*** PROVIDED DATA ***

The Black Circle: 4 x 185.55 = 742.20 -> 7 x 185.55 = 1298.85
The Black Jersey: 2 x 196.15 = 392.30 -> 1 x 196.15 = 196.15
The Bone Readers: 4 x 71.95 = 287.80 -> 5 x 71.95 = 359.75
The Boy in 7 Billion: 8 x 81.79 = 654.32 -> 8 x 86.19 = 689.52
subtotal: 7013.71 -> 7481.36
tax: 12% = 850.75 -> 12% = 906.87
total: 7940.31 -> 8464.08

***

TASK OBJECTIVE:
Across the material above, how many lines have the word "Black" in them? Answer with a bare number.

ANSWER TO THE EXERCISE:
2